Atas undangan Pemerintah Kabupaten Kapuas, Balai Besar Penerapan Modernisasi Pertanian (BRMP) Kalimantan Tengah turut menghadiri kegiatan tersebut yang diwakili oleh Kepala Bagian Umum beserta staf. Kehadiran BRMP Kalteng merupakan bagian dari dukungan Kementerian Pertanian dalam memperkuat sinergi dengan pemerintah daerah guna mewujudkan swasembada pangan nasional.
Panen raya dihadiri oleh Gubernur Kalimantan Tengah, Bupati Kapuas, Pangdam XII/Tanjungpura, Kapolda Kalimantan Tengah, Sekretaris Daerah Kabupaten Kapuas, DPRD Provinsi Kalimantan Tengah, DPRD Kabupaten Kapuas, jajaran Forkopimda, serta berbagai pemangku kepentingan sektor pertanian.
Dalam sambutannya, Bupati Kapuas menyampaikan bahwa pemerintah daerah terus memperkuat sektor pertanian melalui dukungan berbagai program Kementerian Pertanian. Pada kesempatan tersebut, Bupati mengumumkan bantuan pemerintah berupa alat dan mesin pertanian (alsintan) bagi petani, sekaligus menyampaikan bahwa Kabupaten Kapuas memperoleh alokasi Program Cetak Sawah Rakyat (CSR) seluas 4.309 ha yang tersebar di Kecamatan Bataguh, Kapuas Kuala, Tamban Catur, dan Kapuas Timur.

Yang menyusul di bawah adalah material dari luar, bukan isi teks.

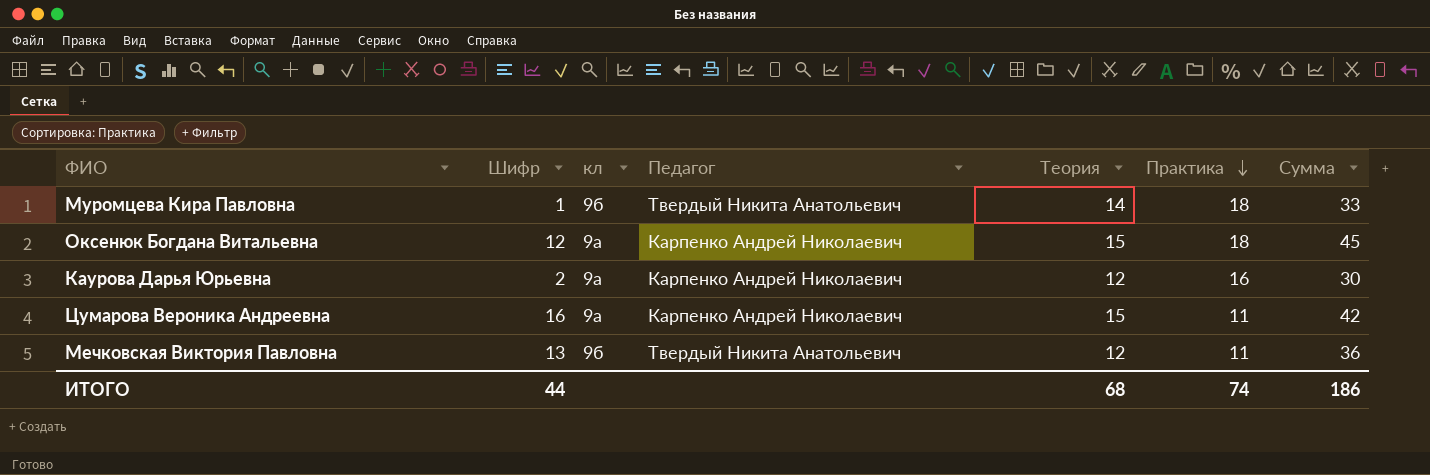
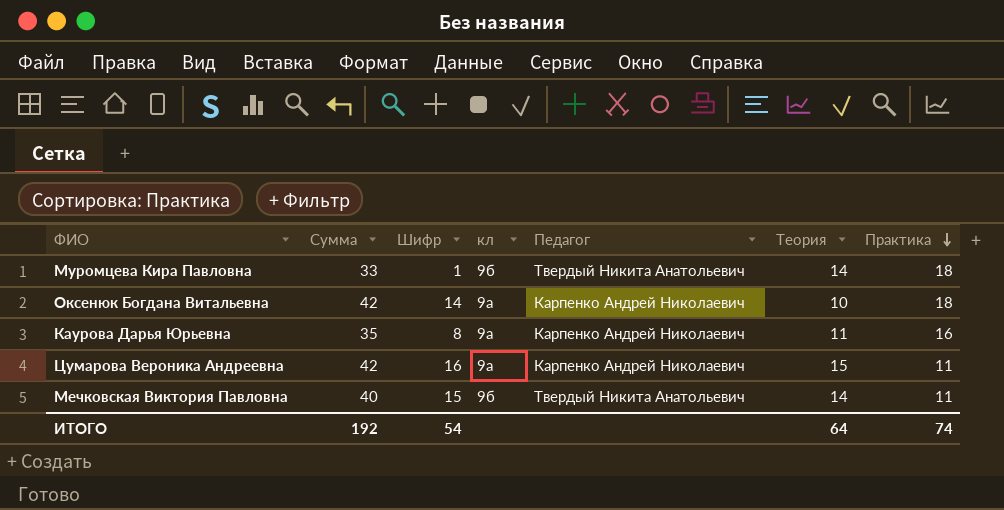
column Сумма | position: 7 -> 2
Оксенюк Богдана Витальевна | Сумма: 45 -> 42
Оксенюк Богдана Витальевна | Шифр: 12 -> 14
Оксенюк Богдана Витальевна | Теория: 15 -> 10
Каурова Дарья Юрьевна | Сумма: 30 -> 35
Каурова Дарья Юрьевна | Шифр: 2 -> 8
Каурова Дарья Юрьевна | Теория: 12 -> 11
Мечковская Виктория Павловна | Сумма: 36 -> 40
Мечковская Виктория Павловна | Шифр: 13 -> 15
Мечковская Виктория Павловна | Теория: 12 -> 14
ИТОГО | Сумма: 186 -> 192
ИТОГО | Шифр: 44 -> 54
ИТОГО | Теория: 68 -> 64

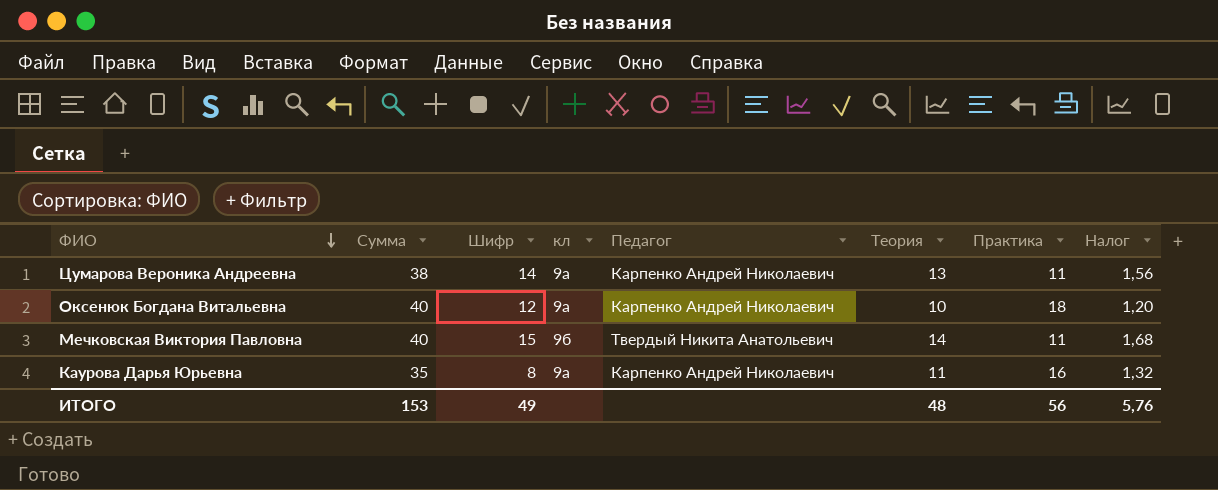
row order: Практика descending -> ФИО descending
column Налог | formula: none -> [Теория] * 0,12
row Муромцева Кира Павловна: 33 | 1 | 9б | Твердый Никита Анатольевич | 14 | 18 -> none
Цумарова Вероника Андреевна | Сумма: 42 -> 38
Цумарова Вероника Андреевна | Шифр: 16 -> 14
Цумарова Вероника Андреевна | Теория: 15 -> 13
Оксенюк Богдана Витальевна | Сумма: 42 -> 40
Оксенюк Богдана Витальевна | Шифр: 14 -> 12
ИТОГО | Сумма: 192 -> 153
ИТОГО | Шифр: 54 -> 49
ИТОГО | Теория: 64 -> 48
ИТОГО | Практика: 74 -> 56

Bupati juga berharap pemerintah pusat dapat terus memberikan dukungan, khususnya melalui penambahan combine harvester dan Rice Milling Unit guna meningkatkan efisiensi panen dan nilai tambah hasil produksi pertanian. Selain itu, pembangunan kawasan Waterfront City di Kuala Kapuas diharapkan mampu memperkuat konektivitas transportasi sehingga distribusi hasil pertanian menjadi lebih cepat dan efisien.
Kapolda Kalimantan Tengah mengajak seluruh pihak untuk terus bersyukur atas potensi pertanian yang dimiliki daerah. Menurutnya, masih banyak wilayah di Indonesia yang menghadapi keterbatasan lahan produktif, sehingga potensi yang dimiliki Kalimantan Tengah perlu dijaga dan dimanfaatkan secara optimal.

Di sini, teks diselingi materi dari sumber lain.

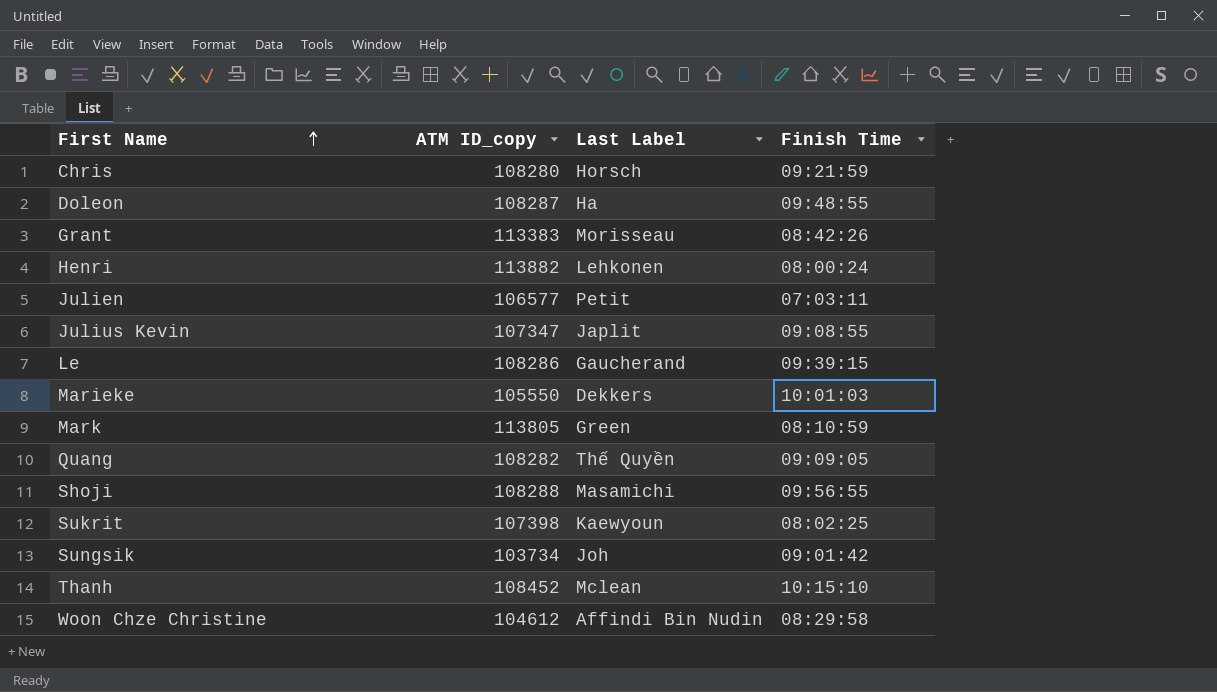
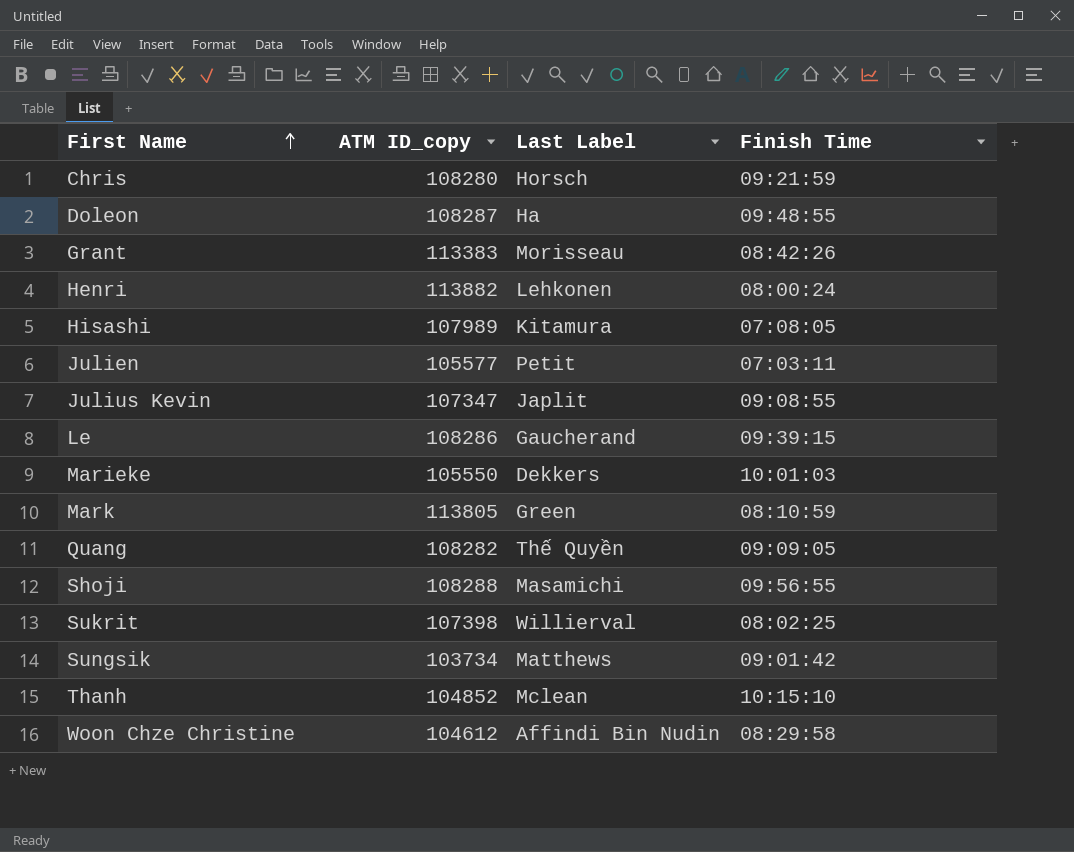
row Hisashi: none -> 107989 | Kitamura | 07:08:05
Julien | ATM ID_copy: 106577 -> 105577
Sukrit | Last Label: Kaewyoun -> Willierval
Sungsik | Last Label: Joh -> Matthews
Thanh | ATM ID_copy: 108452 -> 104852

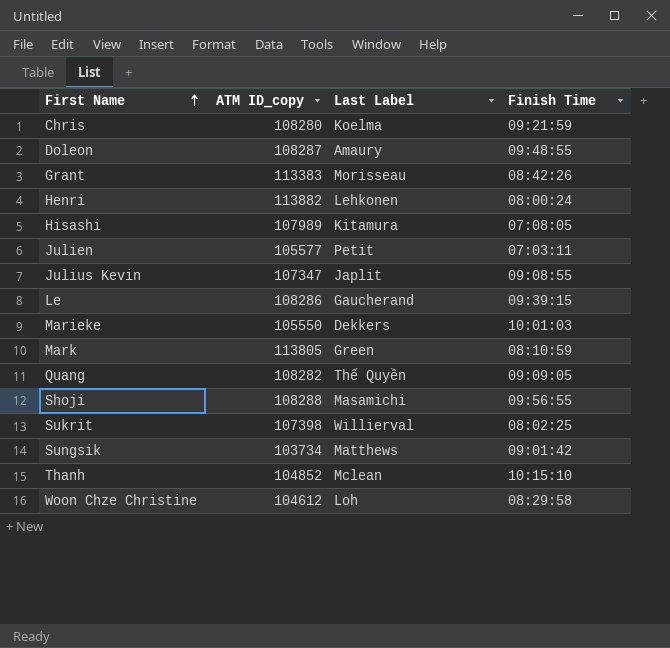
Chris | Last Label: Horsch -> Koelma
Doleon | Last Label: Ha -> Amaury
Woon Chze Christine | Last Label: Affindi Bin Nudin -> Loh

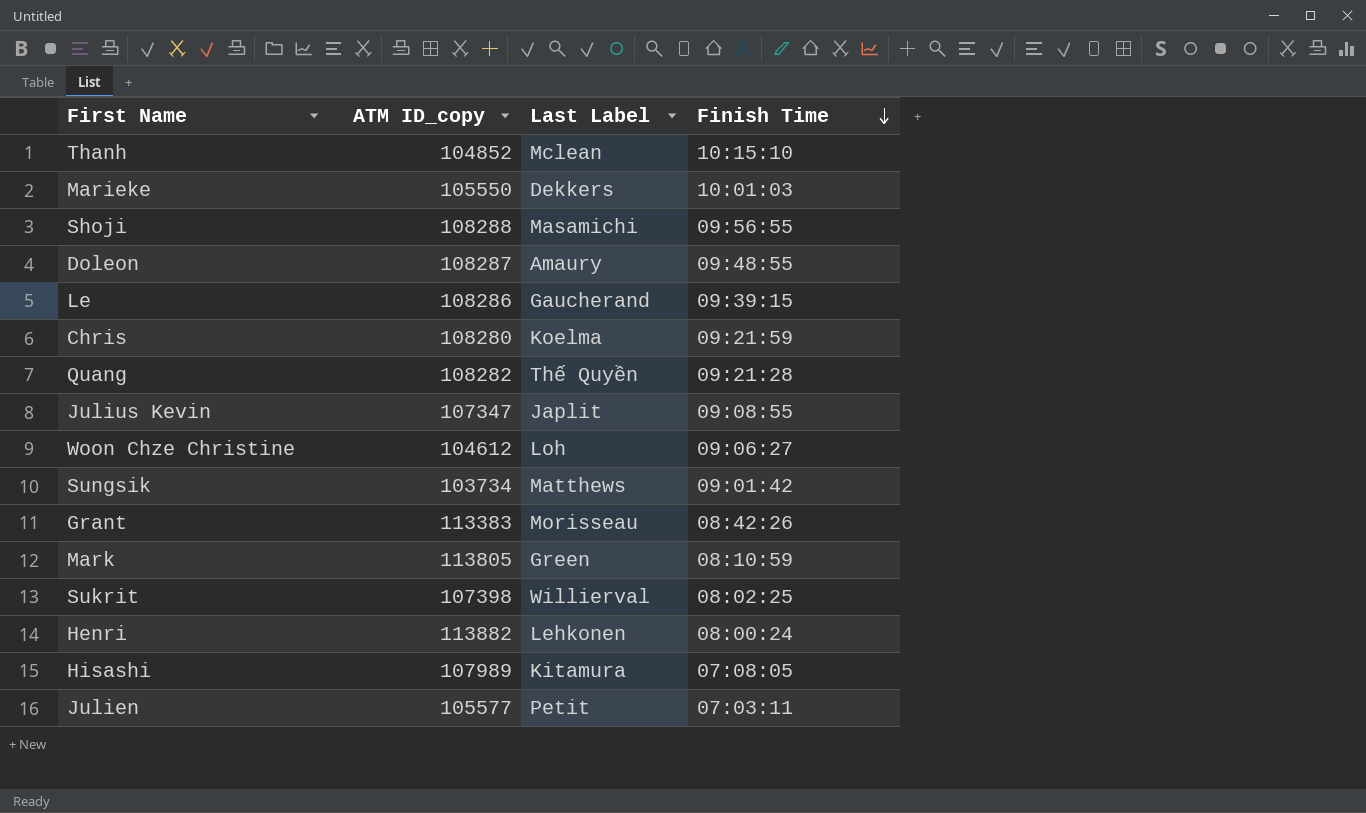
row order: First Name ascending -> Finish Time descending
Quang | Finish Time: 09:09:05 -> 09:21:28
Woon Chze Christine | Finish Time: 08:29:58 -> 09:06:27

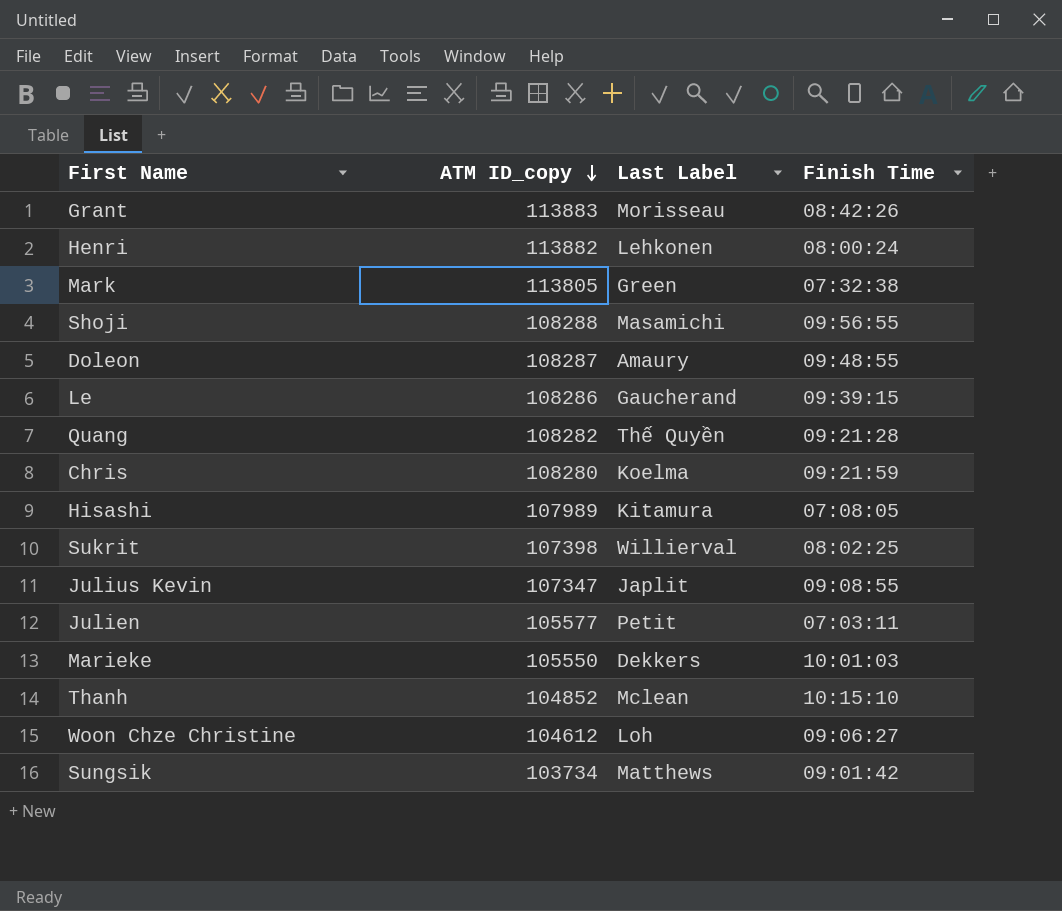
row order: Finish Time descending -> ATM ID_copy descending
Grant | ATM ID_copy: 113383 -> 113883
Mark | Finish Time: 08:10:59 -> 07:32:38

Sementara itu, Pangdam XXII Tambun Bungai menyampaikan apresiasi kepada para petani, penyuluh pertanian, TNI, Polri, pemerintah daerah, serta seluruh pihak yang telah berkontribusi menyukseskan program swasembada pangan nasional. Ia juga mengingatkan pentingnya menjaga keberadaan lahan sawah agar tidak beralih fungsi sehingga tetap menjadi penopang ketahanan pangan di masa depan.
Gubernur Kalimantan Tengah menekankan pentingnya memperkuat tata niaga hasil panen di daerah. Menurutnya, hasil produksi padi Kalimantan Tengah harus mampu memberikan nilai tambah bagi masyarakat setempat melalui penyerapan hasil panen yang optimal oleh Perum Bulog serta pemberdayaan pelaku usaha lokal, sehingga manfaat ekonomi dapat dirasakan secara lebih luas.

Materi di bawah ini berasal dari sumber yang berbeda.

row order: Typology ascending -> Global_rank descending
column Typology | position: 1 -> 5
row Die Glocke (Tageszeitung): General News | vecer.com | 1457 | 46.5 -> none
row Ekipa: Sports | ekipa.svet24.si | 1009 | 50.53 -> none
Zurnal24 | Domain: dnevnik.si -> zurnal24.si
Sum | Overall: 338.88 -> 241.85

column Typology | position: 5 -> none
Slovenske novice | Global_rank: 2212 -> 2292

Panen raya ini menjadi bukti nyata komitmen bersama dalam memperkuat sektor pertanian sekaligus menegaskan peran Kabupaten Kapuas sebagai salah satu sentra produksi padi di Kalimantan Tengah. Melalui sinergi antara pemerintah pusat, pemerintah daerah, TNI, Polri, penyuluh pertanian, petani, dan seluruh pemangku kepentingan, diharapkan produktivitas pertanian terus meningkat sehingga mampu mendukung terwujudnya swasembada pangan nasional secara berkelanjutan.